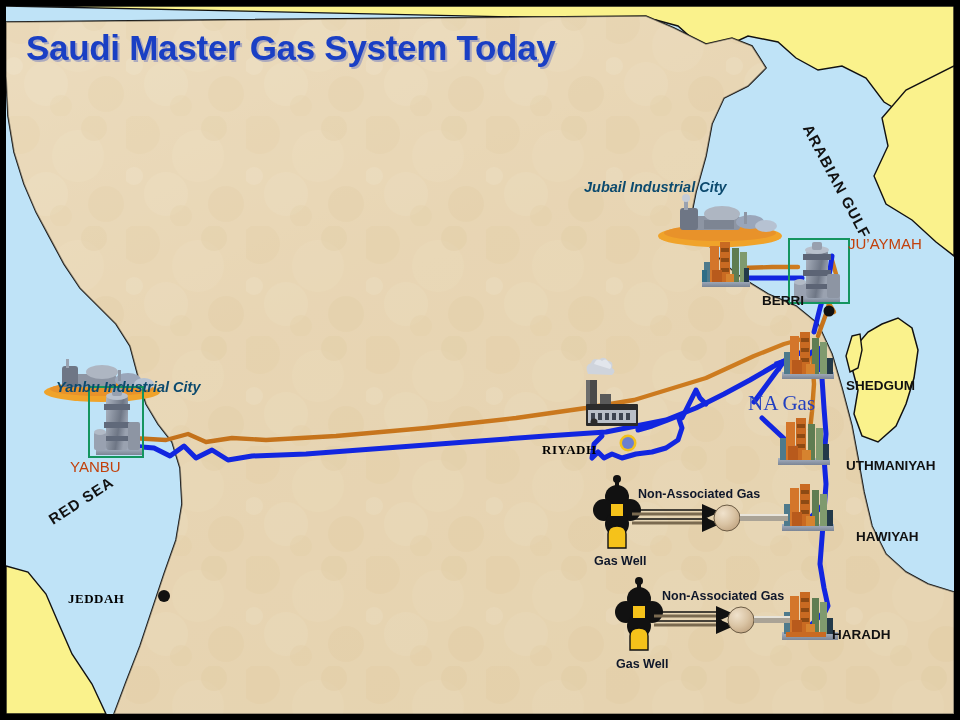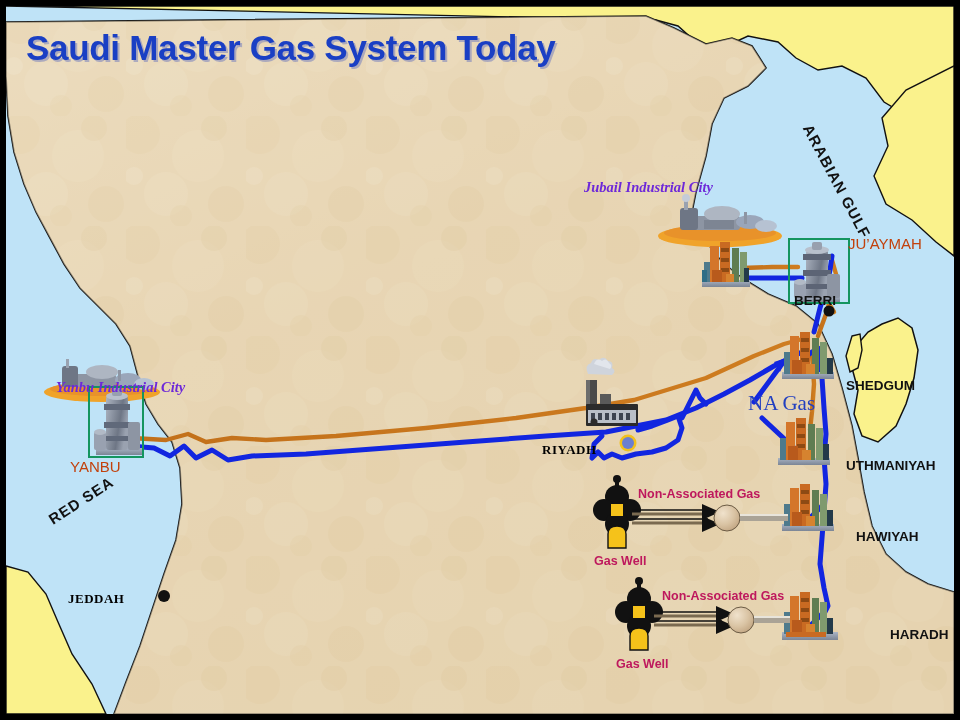--- a/index.html
+++ b/index.html
@@ -39,22 +39,22 @@
     font-weight: bold;
     color: #1a3fc4;
     letter-spacing: -0.3px;
     text-shadow: 2px 2px 0 rgba(120,130,190,0.55);
     font-family: "Liberation Sans", sans-serif;
   }
   .city-italic {
     font-size: 14.5px;
     font-weight: bold;
     font-style: italic;
-    color: #6d28d9;
-    font-family: Liberation Serif, serif;
+    color: #0c4a6e;
+    font-family: Liberation Sans, sans-serif;
   }
   .plant-black {
     font-size: 13.5px;
     font-weight: bold;
     color: #111;
     font-family: "Liberation Sans", sans-serif;
   }
   .plant-blue {
     font-size: 15px;
     font-weight: normal;
@@ -76,21 +76,21 @@
     letter-spacing: 1px;
   }
   .na-gas {
     font-size: 21px;
     color: #2340c0;
     font-family: "Liberation Serif", serif;
   }
   .small-black {
     font-size: 12.5px;
     font-weight: bold;
-    color: #be185d;
+    color: #0f172a;
     font-family: "Liberation Sans", sans-serif;
   }
   .greenbox {
     position: absolute;
     border: 2.5px solid #14955f;
     pointer-events: none;
   }
 </style>
 </head>
 <body>
@@ -427,33 +427,33 @@
 
     <div class="greenbox" style="left:82px; top:380px; width:56px; height:72px;"></div>
     <div class="greenbox" style="left:782px; top:232px; width:62px; height:66px;"></div>
 
     <div class="lbl title" style="left:20px; top:24px;">Saudi Master Gas System Today</div>
 
     <div class="lbl city-italic" style="left:578px; top:174px;">Jubail Industrial City</div>
 
     <div class="lbl city-italic" style="left:50px; top:326px;margin-top:48px;">Yanbu Industrial City</div>
 
-    <div class="lbl plant-black" style="left:748px; top:288px;padding-left:40px;">BERRI</div>
+    <div class="lbl plant-black" style="left:716px; top:288px;padding-left:40px;">BERRI</div>
 
     <div class="lbl plant-blue" style="left:842px; top:230px;">JU’AYMAH</div>
 
     <div class="lbl plant-blue" style="left:64px; top:453px;">YANBU</div>
 
     <div class="lbl plant-black" style="left:840px; top:373px;">SHEDGUM</div>
 
     <div class="lbl plant-black" style="left:832px; top:453px;margin-left:8px;">UTHMANIYAH</div>
 
     <div class="lbl plant-black" style="left:850px; top:524px;">HAWIYAH</div>
 
-    <div class="lbl plant-black" style="left:884px; top:622px;">HARADH</div>
+    <div class="lbl plant-black" style="left:826px; top:622px;">HARADH</div>
 
     <div class="lbl serif-city" style="left:536px; top:437px;">RIYADH</div>
 
     <div class="lbl serif-city" style="left:62px; top:586px;">JEDDAH</div>
 
     <div class="lbl sea-label" style="left:40px; top:508px; transform:rotate(-33deg); transform-origin:left top;">RED SEA</div>
 
     <div class="lbl sea-label" style="left:808px; top:116px; transform:rotate(62deg); transform-origin:left top;">ARABIAN GULF</div>
 
     <div class="lbl na-gas" style="left:742px; top:387px;">NA Gas</div>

**********

**Task description**
Output the data exactly as it appears. The pictures do not belong in it.

**Your response**
--- a/index.html
+++ b/index.html
@@ -39,22 +39,22 @@
     font-weight: bold;
     color: #1a3fc4;
     letter-spacing: -0.3px;
     text-shadow: 2px 2px 0 rgba(120,130,190,0.55);
     font-family: "Liberation Sans", sans-serif;
   }
   .city-italic {
     font-size: 14.5px;
     font-weight: bold;
     font-style: italic;
-    color: #6d28d9;
-    font-family: Liberation Serif, serif;
+    color: #0c4a6e;
+    font-family: Liberation Sans, sans-serif;
   }
   .plant-black {
     font-size: 13.5px;
     font-weight: bold;
     color: #111;
     font-family: "Liberation Sans", sans-serif;
   }
   .plant-blue {
     font-size: 15px;
     font-weight: normal;
@@ -76,21 +76,21 @@
     letter-spacing: 1px;
   }
   .na-gas {
     font-size: 21px;
     color: #2340c0;
     font-family: "Liberation Serif", serif;
   }
   .small-black {
     font-size: 12.5px;
     font-weight: bold;
-    color: #be185d;
+    color: #0f172a;
     font-family: "Liberation Sans", sans-serif;
   }
   .greenbox {
     position: absolute;
     border: 2.5px solid #14955f;
     pointer-events: none;
   }
 </style>
 </head>
 <body>
@@ -427,33 +427,33 @@
 
     <div class="greenbox" style="left:82px; top:380px; width:56px; height:72px;"></div>
     <div class="greenbox" style="left:782px; top:232px; width:62px; height:66px;"></div>
 
     <div class="lbl title" style="left:20px; top:24px;">Saudi Master Gas System Today</div>
 
     <div class="lbl city-italic" style="left:578px; top:174px;">Jubail Industrial City</div>
 
     <div class="lbl city-italic" style="left:50px; top:326px;margin-top:48px;">Yanbu Industrial City</div>
 
-    <div class="lbl plant-black" style="left:748px; top:288px;padding-left:40px;">BERRI</div>
+    <div class="lbl plant-black" style="left:716px; top:288px;padding-left:40px;">BERRI</div>
 
     <div class="lbl plant-blue" style="left:842px; top:230px;">JU’AYMAH</div>
 
     <div class="lbl plant-blue" style="left:64px; top:453px;">YANBU</div>
 
     <div class="lbl plant-black" style="left:840px; top:373px;">SHEDGUM</div>
 
     <div class="lbl plant-black" style="left:832px; top:453px;margin-left:8px;">UTHMANIYAH</div>
 
     <div class="lbl plant-black" style="left:850px; top:524px;">HAWIYAH</div>
 
-    <div class="lbl plant-black" style="left:884px; top:622px;">HARADH</div>
+    <div class="lbl plant-black" style="left:826px; top:622px;">HARADH</div>
 
     <div class="lbl serif-city" style="left:536px; top:437px;">RIYADH</div>
 
     <div class="lbl serif-city" style="left:62px; top:586px;">JEDDAH</div>
 
     <div class="lbl sea-label" style="left:40px; top:508px; transform:rotate(-33deg); transform-origin:left top;">RED SEA</div>
 
     <div class="lbl sea-label" style="left:808px; top:116px; transform:rotate(62deg); transform-origin:left top;">ARABIAN GULF</div>
 
     <div class="lbl na-gas" style="left:742px; top:387px;">NA Gas</div>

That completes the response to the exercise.